7

I'm learning assembly.
And as per my usual learning steps with any new language I pick up, I've arrived at networking with assembly.

Which, sadly isn't going that well as I've pretty much failed at step 0, which would be getting a socket through which communication can begin.

The assembly code should be roughly equal to the following C code:

#include <stdio.h>
#include <sys/socket.h>

int main(){
    int sock;
    sock = socket(AF_INET, SOCK_STREAM, 0);
}

(Let's ignore the fact that it's not closing the socket for now.)

So here's what I did thus far:

  • Checked the manual. Which would imply that I need to make a socketcall() this is all good and well. The problem starts with that it would need an int that describes what sort of socketcall it should make. The calls manpage isn't helping much with this either as it only describes that:

    On a some architectures—for example, x86-64 and ARM—there is no socketcall() system call; instead socket(2), accept(2), bind(2), and so on really are implemented as separate system calls.
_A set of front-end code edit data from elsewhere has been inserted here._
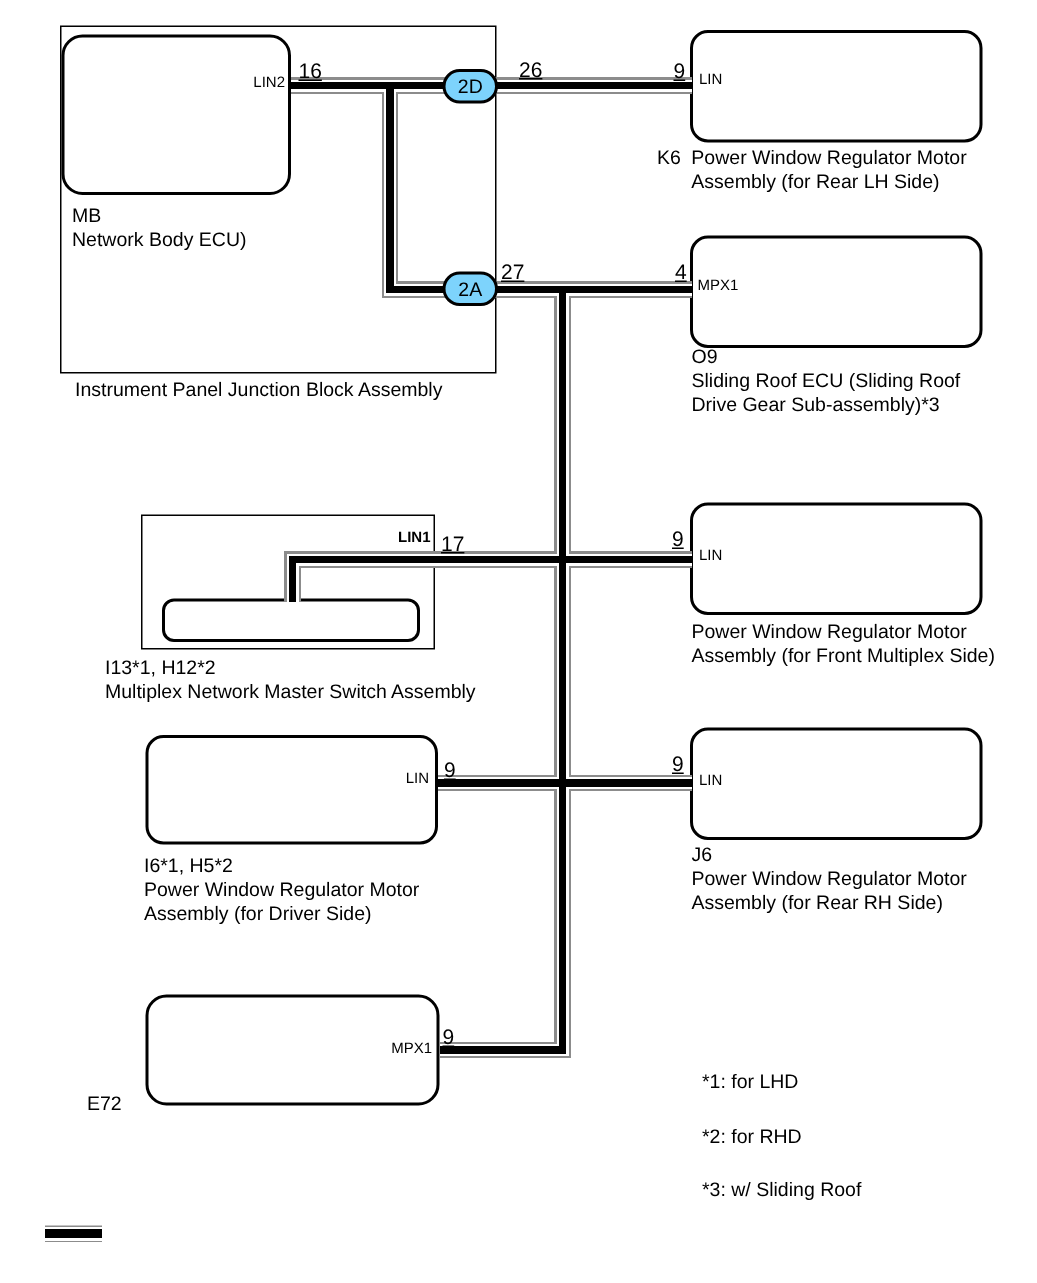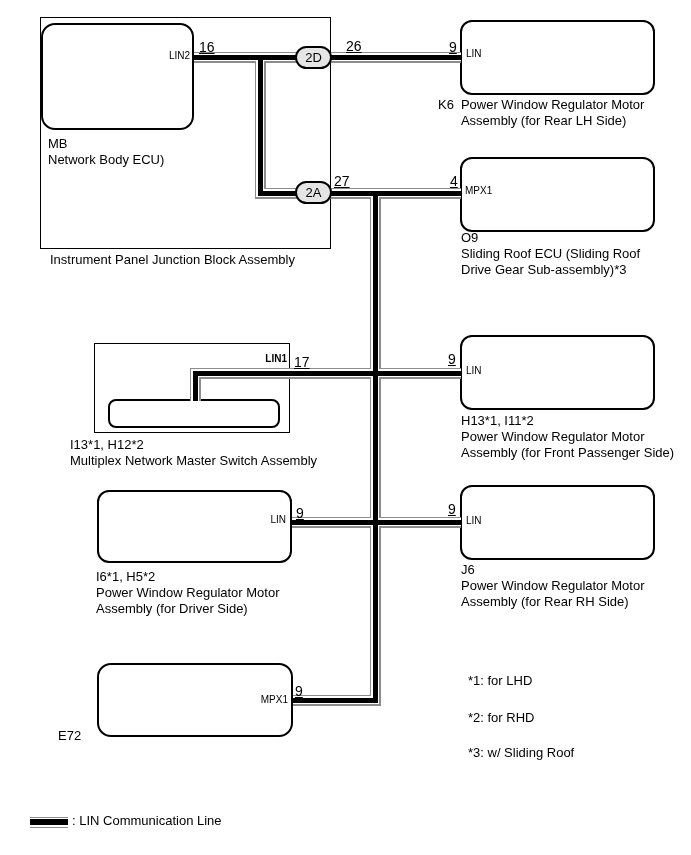"2D" .oval { background: #e5e5e5 -> #7dd3fc }
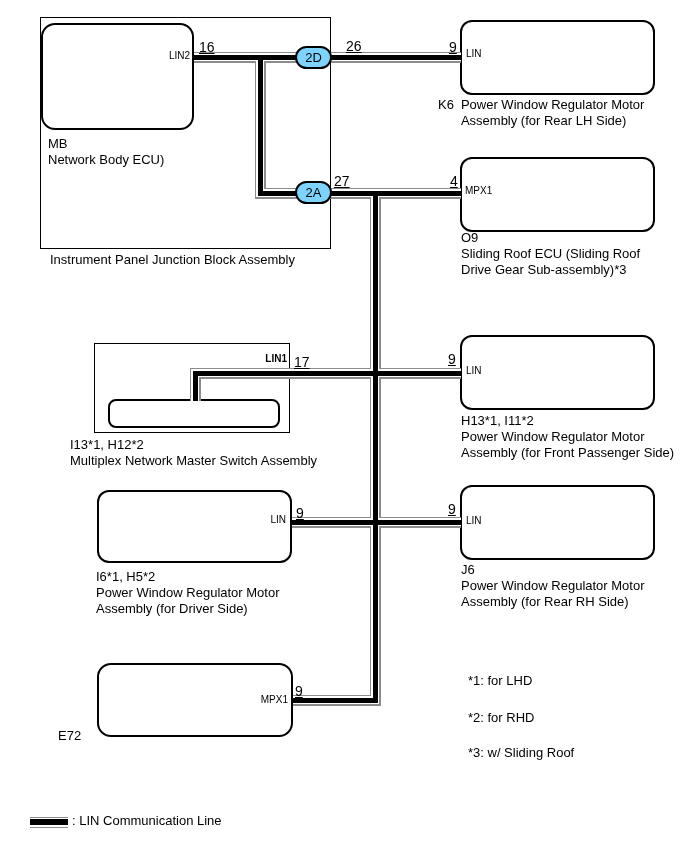"H13*1, I11*2" div { html: <div>H13*1, I11*2</div> -> none }
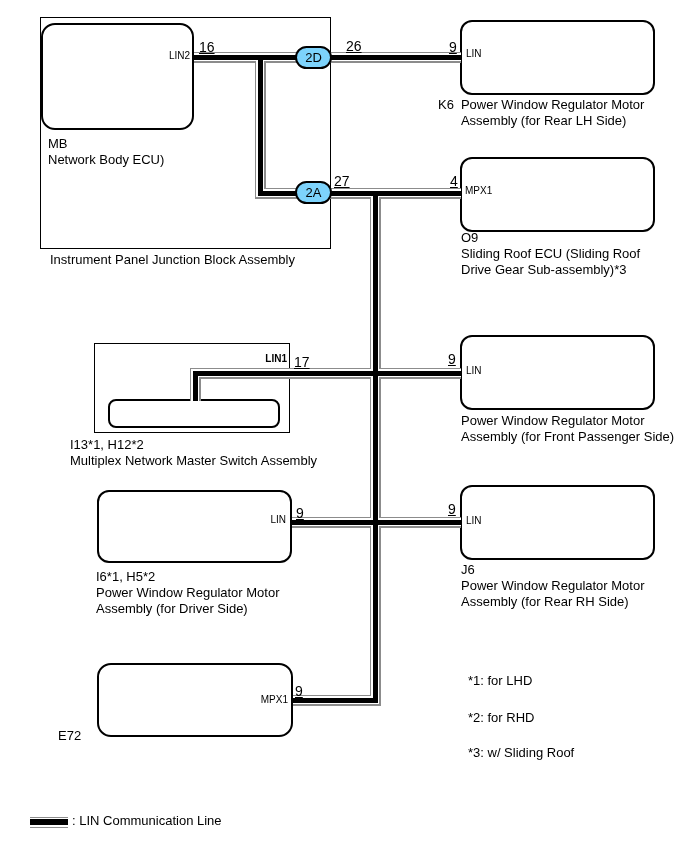"Assembly (for Front Passenger Side)" div { text: Passenger -> Multiplex }
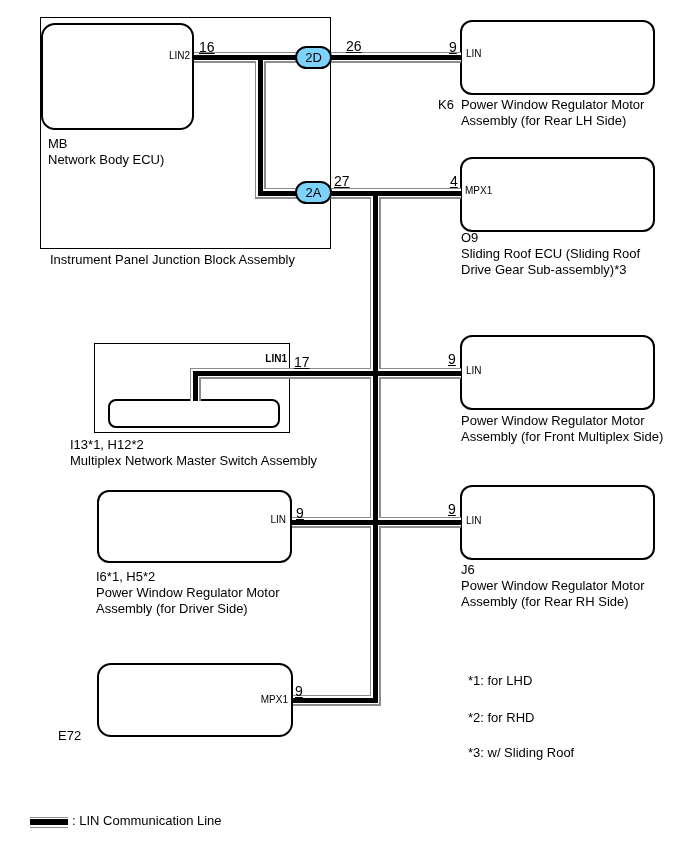"*1: for LHD" .note { margin-top: none -> 40px }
  • Yet there are no such calls in the original list of syscalls - and as far as I know the socket(), accept(), bind(), listen(), etc. are calls from libnet and not from the kernel. This got me utterly confused so I've decided to compile the above C code and check up on it with strace. This yielded the following:

    socket(PF_INET, SOCK_STREAM, IPPROTO_IP) = 3
    
  • While that didn't got me any closer to knowing what socket() is it did explain it's arguments. For witch I don't seem to find the proper documentation (again). I thought that PF_INET, SOCK_STREAM, IPPROTO_IP would be defined in <sys/socket.h> but my grep-ing for them didn't seem to find anything of use. So I decided to just wing it by using gdb in tandem with disass main to find the values. This gave the following output:

    Dump of assembler code for function main:
       0x00000000004004FD  <+0>:  push  rbp
       0x00000000004004FE  <+1>:  mov   rbp,rsp
       0x0000000000400501  <+4>:  sub   rsp,0x10
       0x0000000000400505  <+8>:  mov   edx,0x0
       0x000000000040050A <+13>:  mov   esi,0x1
       0x000000000040050F <+18>:  mov   edi,0x2
       0x0000000000400514 <+23>:  call  0x400400 <socket@plt>
       0x0000000000400519 <+28>:  mov   DWORD PTR [rbp-0x4],eax
       0x000000000040051C <+31>:  leave
       0x000000000040051D <+32>:  ret
    End of assembler dump.
    
  • In my experience this would imply that socket() gets it's parameters from EDX (PF_INET), ESI (SOCK_STREAM), and EDI (IPPROTO_IP). Which would be odd for a syscall (as the convention with linux syscalls would be to use EAX/RAX for the call number and other registers for the parameters in increasing order, eg. RBX, RCX, RDX ...). The fact that this is being CALL-ed and not INT 0x80'd would also imply that this is not in fact a system call, but rather something that’s being called from a shared object. Or something.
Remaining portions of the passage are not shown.